§ Assignment: Only the lines below starting at the one containing "- The central" and ending at the one containing "compressed using TinyPNG" belong in the answer, each copied exactly.
*** Opening of Task inputs ***
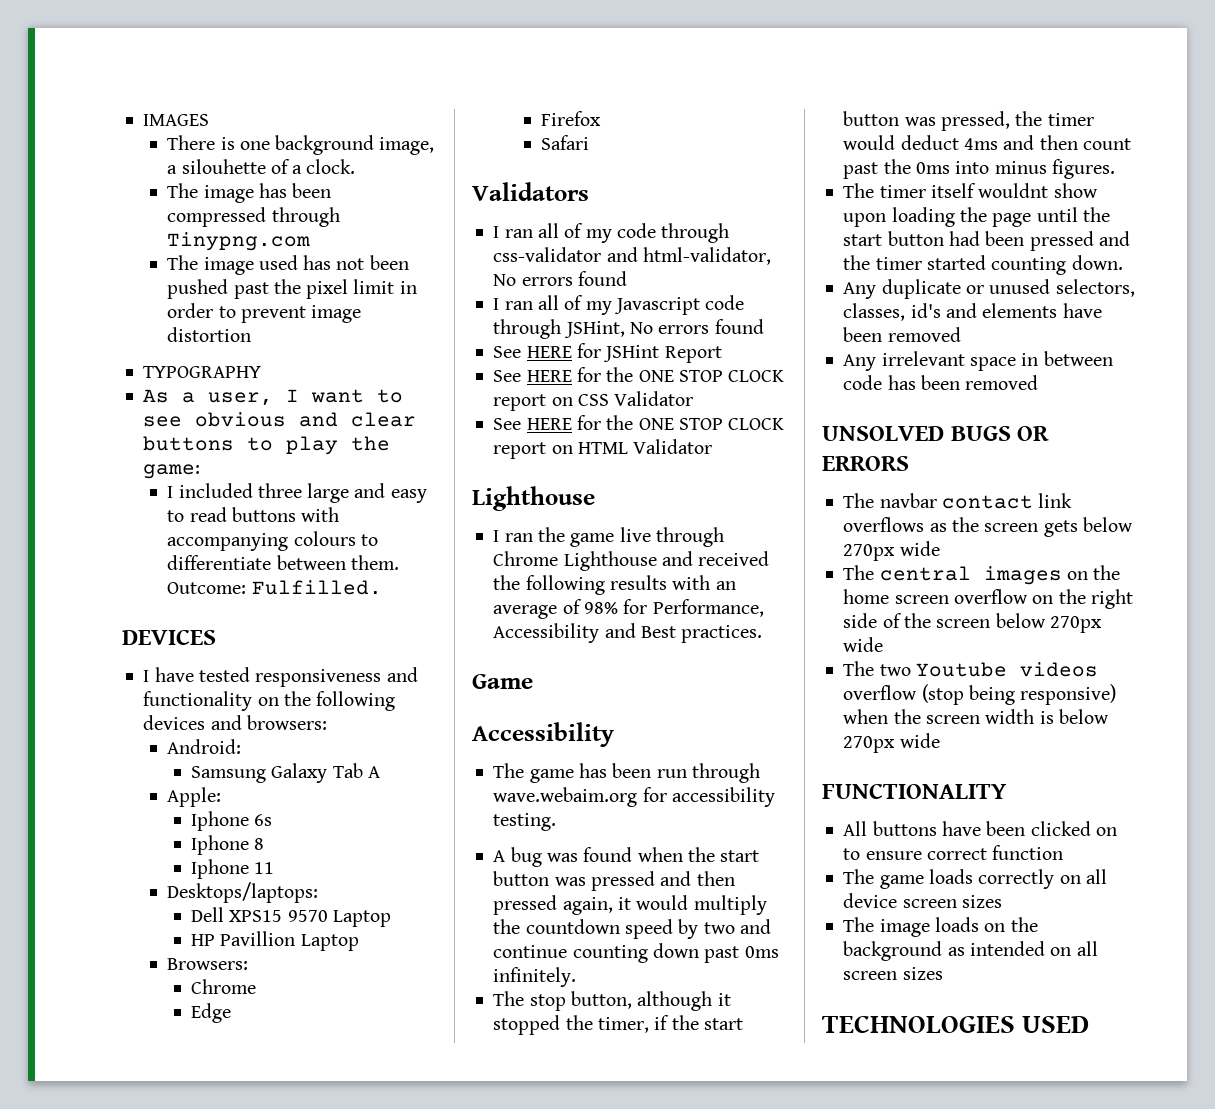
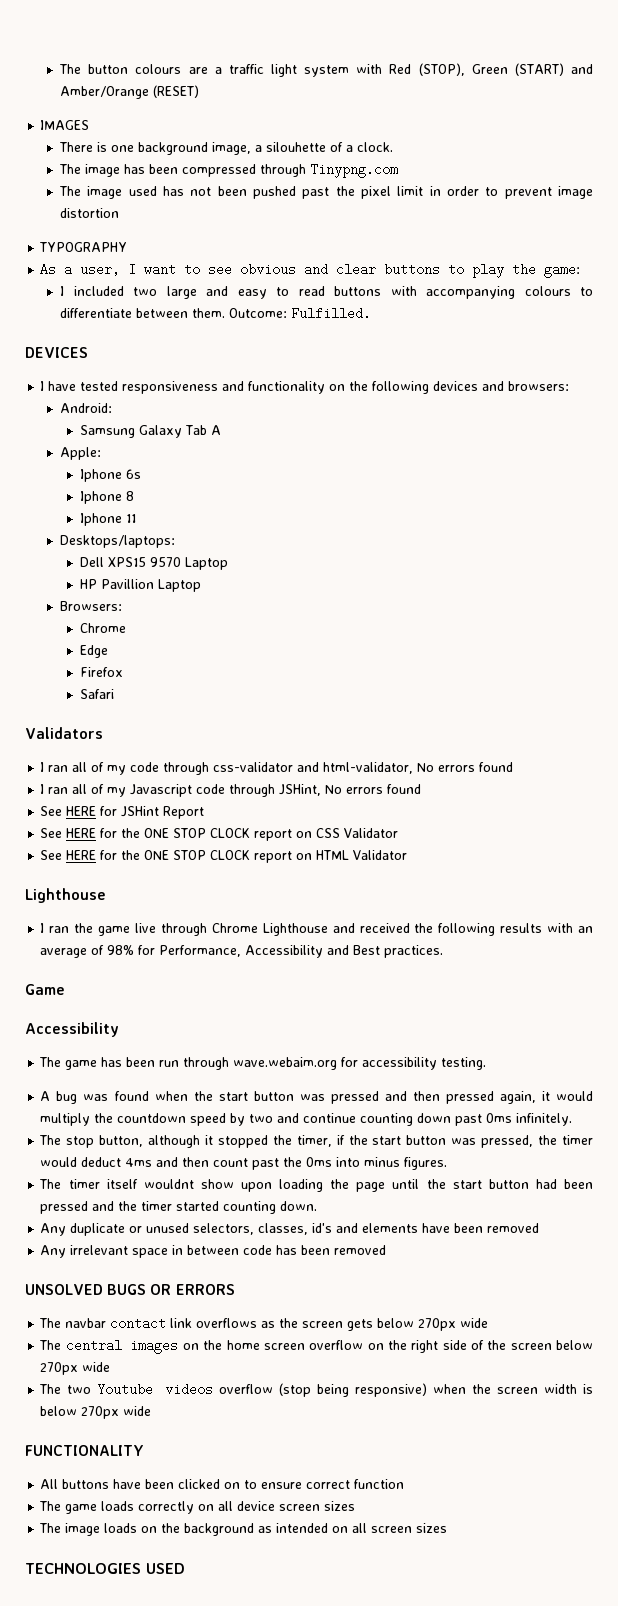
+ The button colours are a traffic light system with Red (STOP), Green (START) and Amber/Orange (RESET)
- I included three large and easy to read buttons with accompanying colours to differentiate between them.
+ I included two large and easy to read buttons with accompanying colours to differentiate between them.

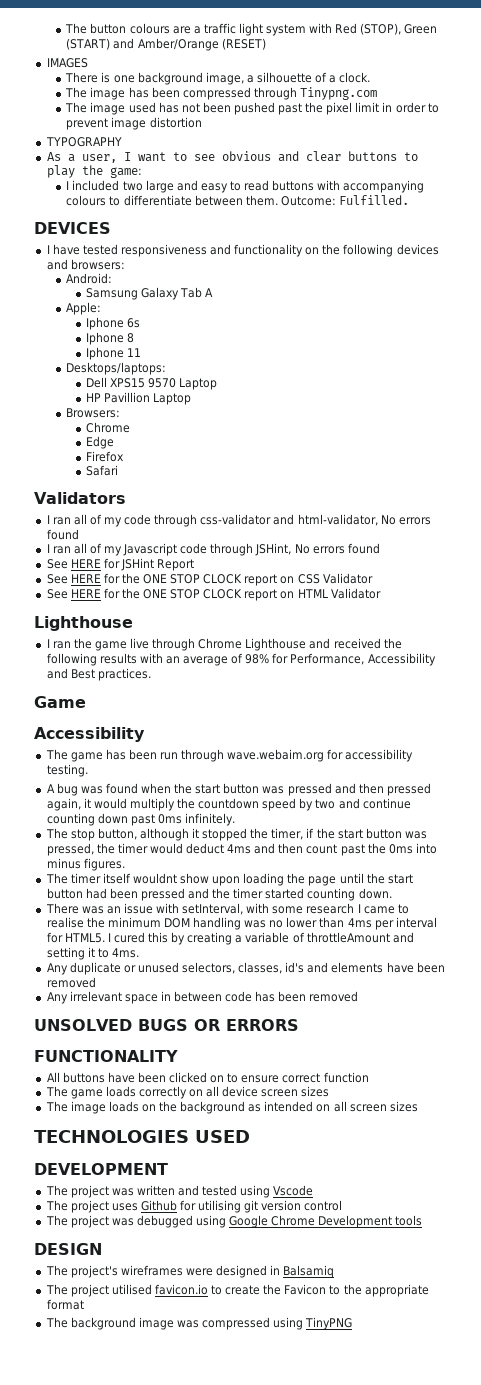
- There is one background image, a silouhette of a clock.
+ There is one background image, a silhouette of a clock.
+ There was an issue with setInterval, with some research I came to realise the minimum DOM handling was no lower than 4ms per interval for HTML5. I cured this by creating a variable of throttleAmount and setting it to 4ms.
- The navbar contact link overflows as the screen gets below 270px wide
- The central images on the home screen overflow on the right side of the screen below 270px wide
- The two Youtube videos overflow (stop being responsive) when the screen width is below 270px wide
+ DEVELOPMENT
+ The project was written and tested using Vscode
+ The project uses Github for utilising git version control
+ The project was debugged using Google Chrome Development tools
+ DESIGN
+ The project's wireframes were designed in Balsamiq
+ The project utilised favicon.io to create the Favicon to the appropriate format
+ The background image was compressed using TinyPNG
*** Close of Task inputs ***
*** Opening of Task inputs ***
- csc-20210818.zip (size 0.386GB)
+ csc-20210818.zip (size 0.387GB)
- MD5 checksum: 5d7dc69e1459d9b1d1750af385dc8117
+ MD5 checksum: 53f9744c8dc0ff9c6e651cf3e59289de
*** Close of Task inputs ***
§ Task solution:
- The central images on the home screen overflow on the right side of the screen below 270px wide
- The two Youtube videos overflow (stop being responsive) when the screen width is below 270px wide
+ DEVELOPMENT
+ The project was written and tested using Vscode
+ The project uses Github for utilising git version control
+ The project was debugged using Google Chrome Development tools
+ DESIGN
+ The project's wireframes were designed in Balsamiq
+ The project utilised favicon.io to create the Favicon to the appropriate format
+ The background image was compressed using TinyPNG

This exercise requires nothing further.